Sa2VA-1B/README.md

---
license: mit
pipeline_tag: image-text-to-text
library_name: transformers
base_model:
  - OpenGVLab/InternVL2-1B
  - OpenGVLab/InternVL2_5-8B
  - OpenGVLab/InternVL2_5-4B
  - OpenGVLab/InternViT-300M-448px-V2_5
  - internlm/internlm2_5-7b-chat
  - Qwen/Qwen2-0.5B-Instruct
  - Qwen/Qwen2.5-3B-Instruct
base_model_relation: merge
language:
  - multilingual
tags:
  - Sa2VA
  - custom_code
---

# Sa2VA: Marrying SAM2 with LLaVA for Dense Grounded Understanding of Images and Videos

[\[📂 GitHub\]](https://github.com/magic-research/Sa2VA)
[\[📜 Sa2VA paper\]](https://arxiv.org/abs/2501.04001)
[\[🚀 Quick Start\]](#quick-start) 


## Introduction

Sa2VA is an MLLM capable of question answering, visual prompt understanding, and dense object segmentation at both image and video levels.
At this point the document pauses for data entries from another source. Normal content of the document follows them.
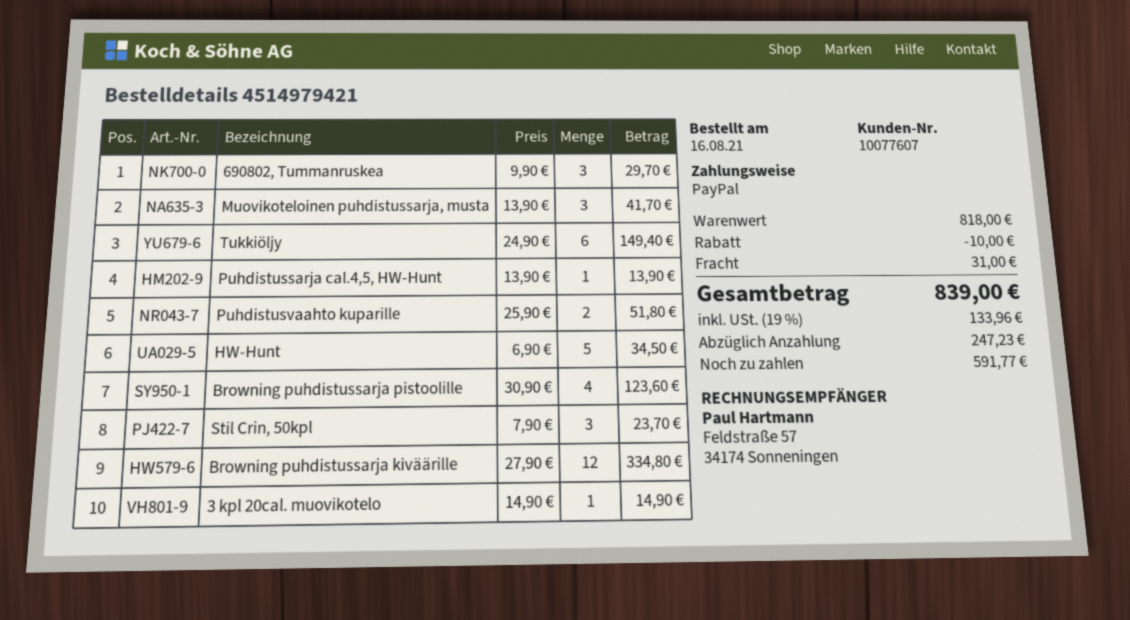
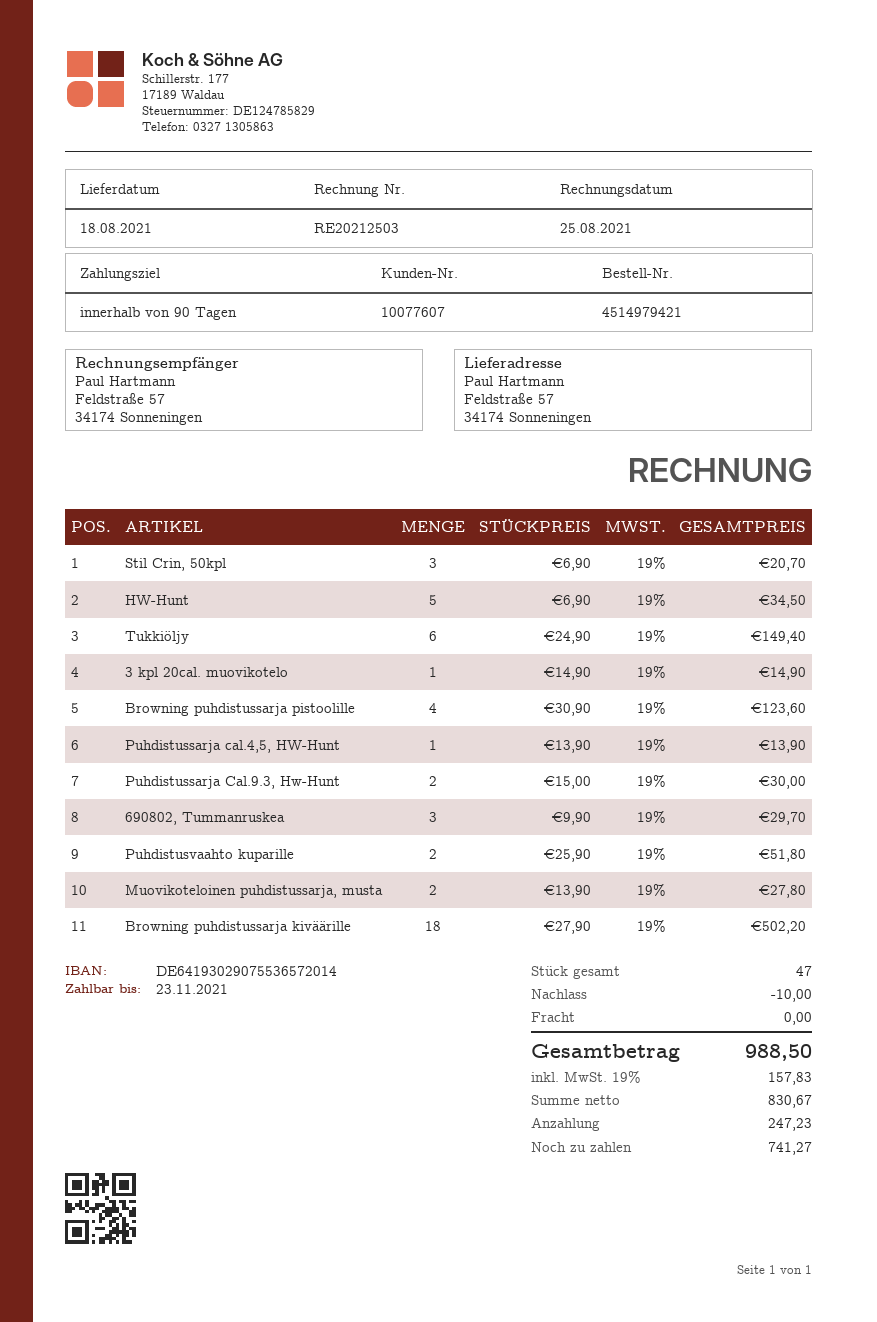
Muovikoteloinen puhdistussarja, musta: 3 x 13.90 = 41.70 -> 2 x 13.90 = 27.80
Stil Crin, 50kpl: 3 x 7.90 = 23.70 -> 3 x 6.90 = 20.70
Browning puhdistussarja kiväärille: 12 x 27.90 = 334.80 -> 18 x 27.90 = 502.20
Puhdistussarja Cal.9.3, Hw-Hunt: none -> 2 x 15.00 = 30.00
shipping: 31.00 -> 0.00
tax: 19% = 133.96 -> 19% = 157.83
total: 839.00 -> 988.50
balance: 591.77 -> 741.27

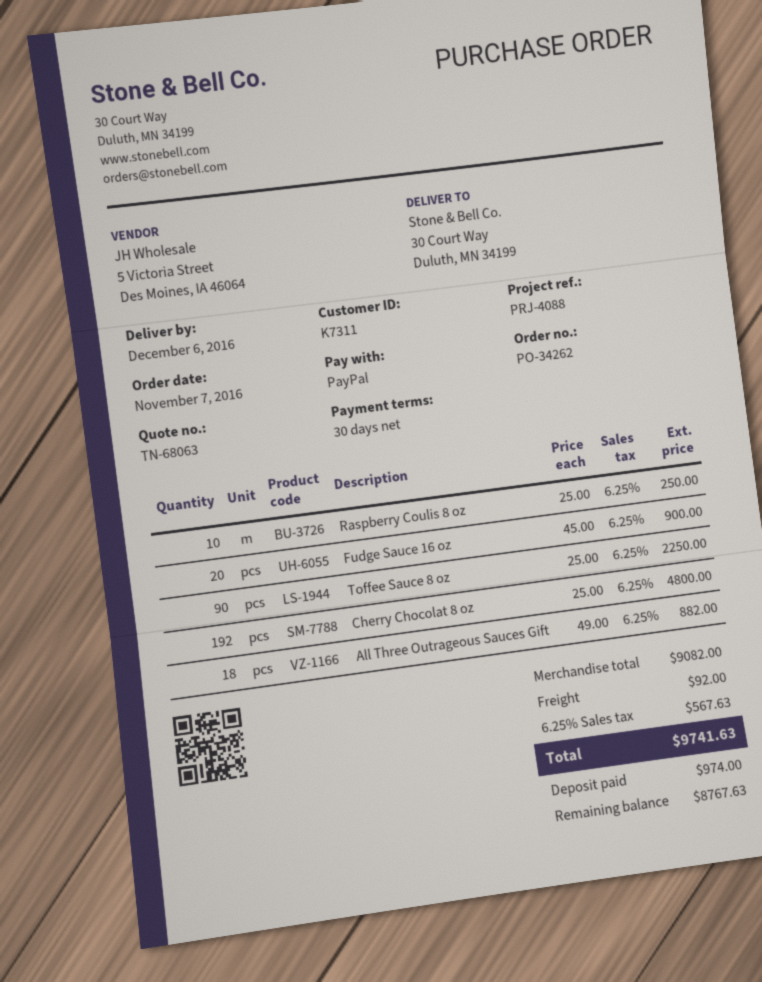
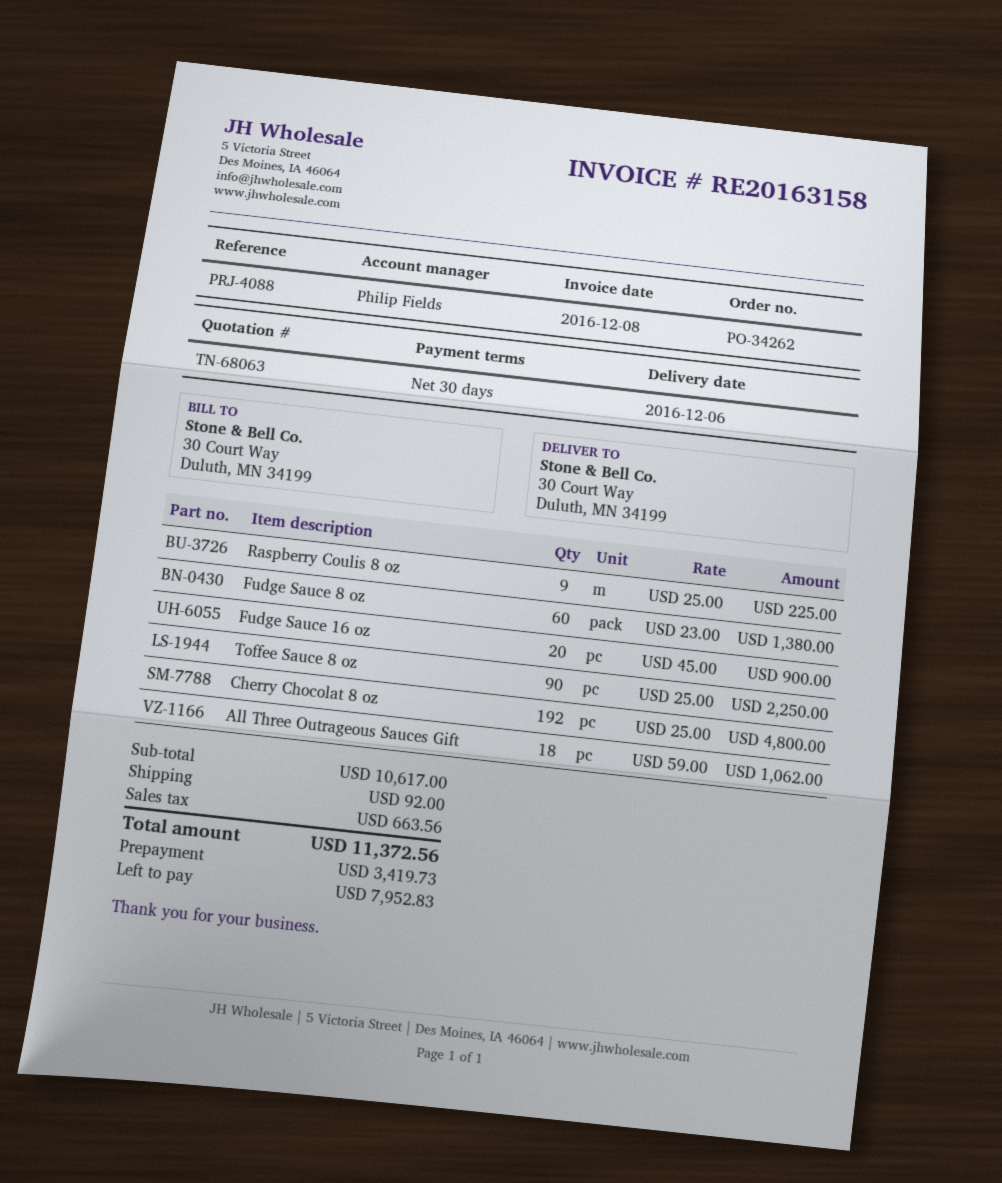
Raspberry Coulis 8 oz: 10 x 25.00 = 250.00 -> 9 x 25.00 = 225.00
All Three Outrageous Sauces Gift: 18 x 49.00 = 882.00 -> 18 x 59.00 = 1062.00
Fudge Sauce 8 oz: none -> 60 x 23.00 = 1380.00
subtotal: 9082.00 -> 10617.00
tax: 567.63 -> 663.56
total: 9741.63 -> 11372.56
deposit: 974.00 -> 3419.73
balance: 8767.63 -> 7952.83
It achieves comparable performance to SOTA MLLMs Qwen2-VL and InternVL2.5 on question-answering benchmarks. Additionally, Sa2VA possesses the visual prompt understanding and dense object segmentation capabilities that SOTA MLLMs Qwen2-VL and InternVL2.5 lack. Sa2VA achieves SOTA performance on both image and video grounding and segmentation benchmarks.

## Sa2VA Family

We built the Sa2VA series based on Qwen2-VL and InternVL2/2.5. In the following table, we provide some Sa2VA models built on InternVL2.5. Other Sa2VA models will be open-sourced soon.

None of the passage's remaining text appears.